Kepez Belediye Başkanı Hakan Tütüncü; KEPEZ’’de önce zihniyeti değiştirdik!
Bir gün oturup şiirden, insandan, hayata dair şeylerden konuşalım dedik. Dedik ama kent ormanında oturup Kepez’e doğru bakınca konu yine o’nun hikayesine geldi. Aslında bıraksanız günlerce konuşur. Yaptıkları, yapacakları ve hayalleri…Biz başkan Hakan Tütüncü ile bugünü konuştuk ortada ne varsa…..

12 Eylül’ün iki ismini, Necdet Adalı ile Mustafa Pehlivanoğlunu sokak tabelalarında buluşturdunuz.

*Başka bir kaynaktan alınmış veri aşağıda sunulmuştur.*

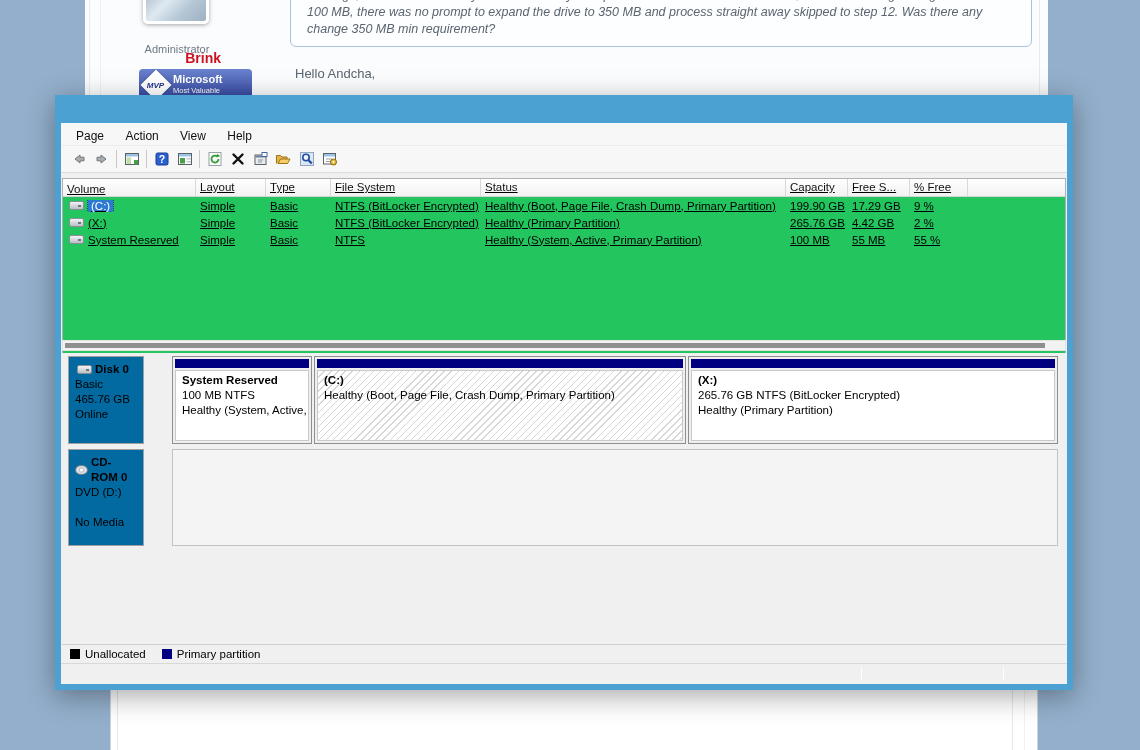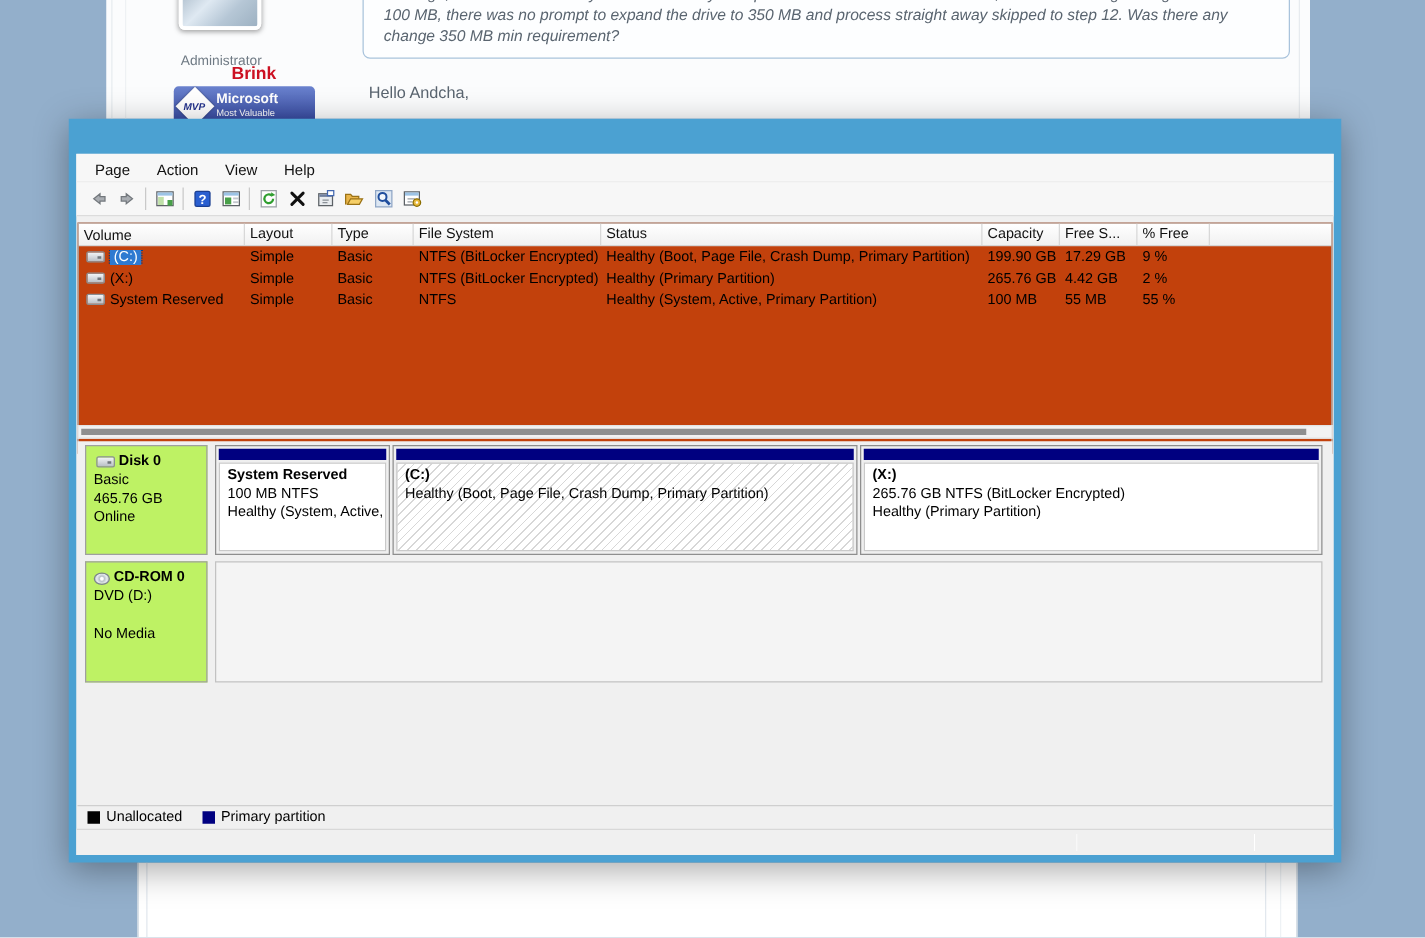--- a/index.html
+++ b/index.html
@@ -62,7 +62,7 @@
   .tbtn { width:23px; height:22px; display:flex; align-items:center; justify-content:center; }
   .tsep { width:1px; height:18px; background:#c9c9c9; margin:0 3px; }
 
-  .volume-list { position:absolute; left:1px; top:55px; right:1px; height:185px; background:#c2410c; border:1px solid #b0b0b0; font-size:11.5px; }
+  .volume-list { position:absolute; left:1px; top:55px; right:1px; height:185px; background:#22c55e; border:1px solid #b0b0b0; font-size:11.5px;text-decoration:underline; }
   .vh { display:flex; height:18px; background:linear-gradient(#ffffff,#f1f1f1); border-bottom:1px solid #d5d5d5; color:#111; }
   .vh div { padding:2px 0 0 4px; border-right:1px solid #d8d8d8; overflow:hidden; white-space:nowrap; }
   .vr { display:flex; height:17px; color:#000; align-items:center; }

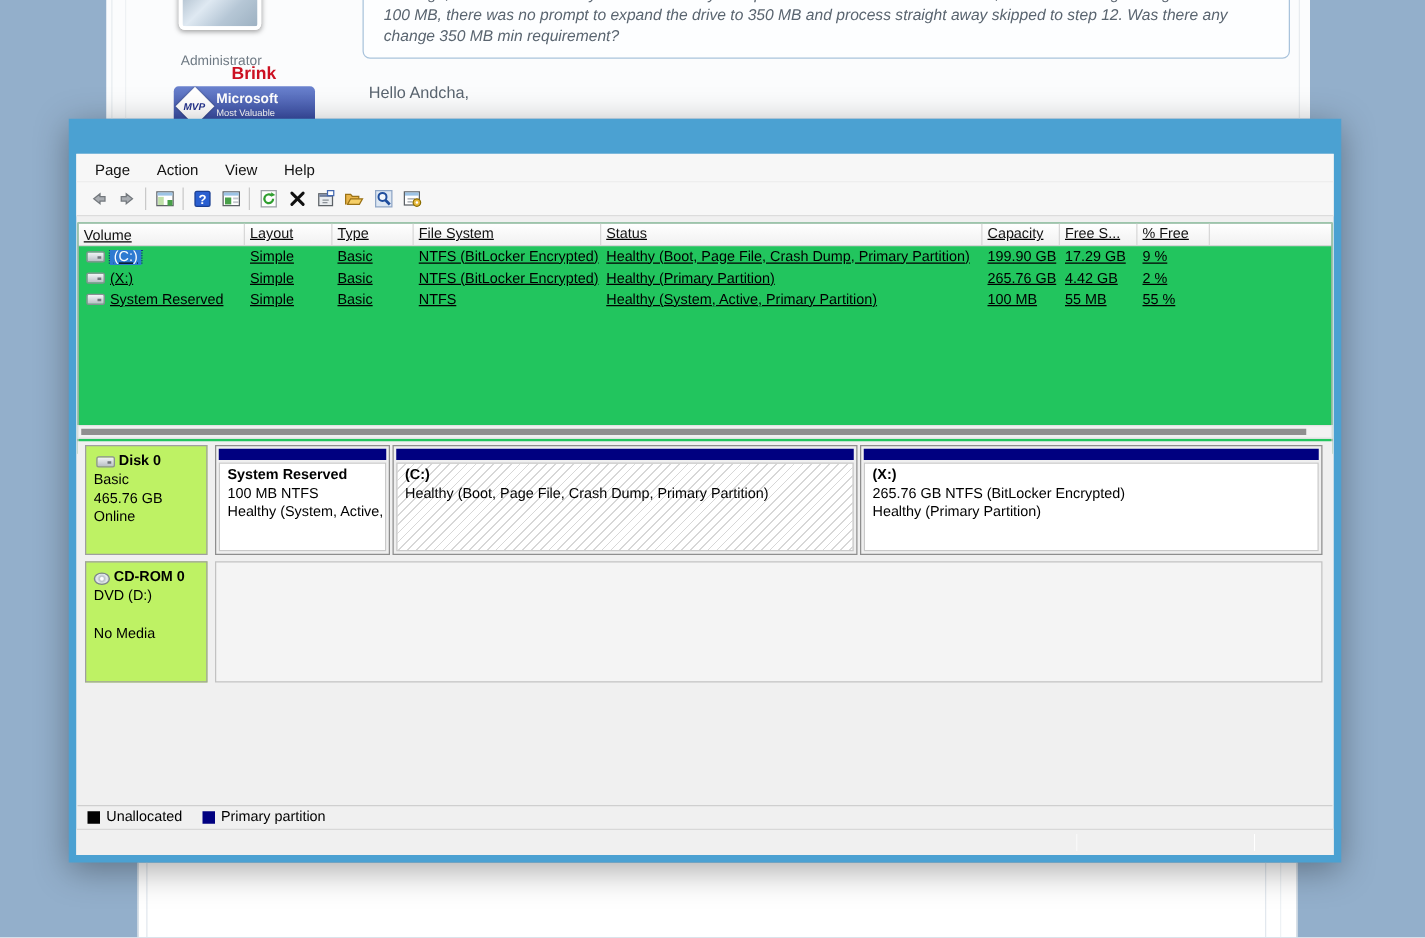--- a/index.html
+++ b/index.html
@@ -81,7 +81,7 @@
 
   .graph { position:absolute; left:1px; top:230px; right:1px; height:288px; background:#f0f0f0; }
   .disk-row { position:absolute; left:6px; right:8px; }
-  .disk-label { position:absolute; left:0; top:0; bottom:0; width:98px; background:#bef264; border:1px solid #9f9f9f;
+  .disk-label { position:absolute; left:0; top:0; bottom:0; width:76px; background:#0369a1; border:1px solid #9f9f9f;
     padding:5px 6px; font-size:11.5px; line-height:15px; color:#000; }
   .disk-label .dl-title { font-weight:bold; display:flex; align-items:center; gap:3px; }
   .parts { position:absolute; left:104px; right:0; top:0; bottom:0; display:flex; gap:2px; }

Aslında biz orada demokrasiye vurgu yapmaya gayret gösterdik. 1980 darbesi… Farklıklara tahammül edilemediği, insanların belli bir zümrenin statükosunu sürdürebilmeleri adına tezgahladığı bir hadise… Ne yazık ki, demokrasinin askıya alındığı darbelerin olduğu dönemlerde solcusu da, sağcısı da o darbeden çok etkilendi. 1980 darbesi bu yanı ile belleklerimizde daha uzun süreler yer edecek acıları yaşattı bize… Dolayısıyla bu acıların bir daha yaşanmaması adına, bizim darbe yıllarında yaşanan o insanlık dışı yaşatılan olayları zaman zamana hatırlamamız gerektiğine inanıyorum.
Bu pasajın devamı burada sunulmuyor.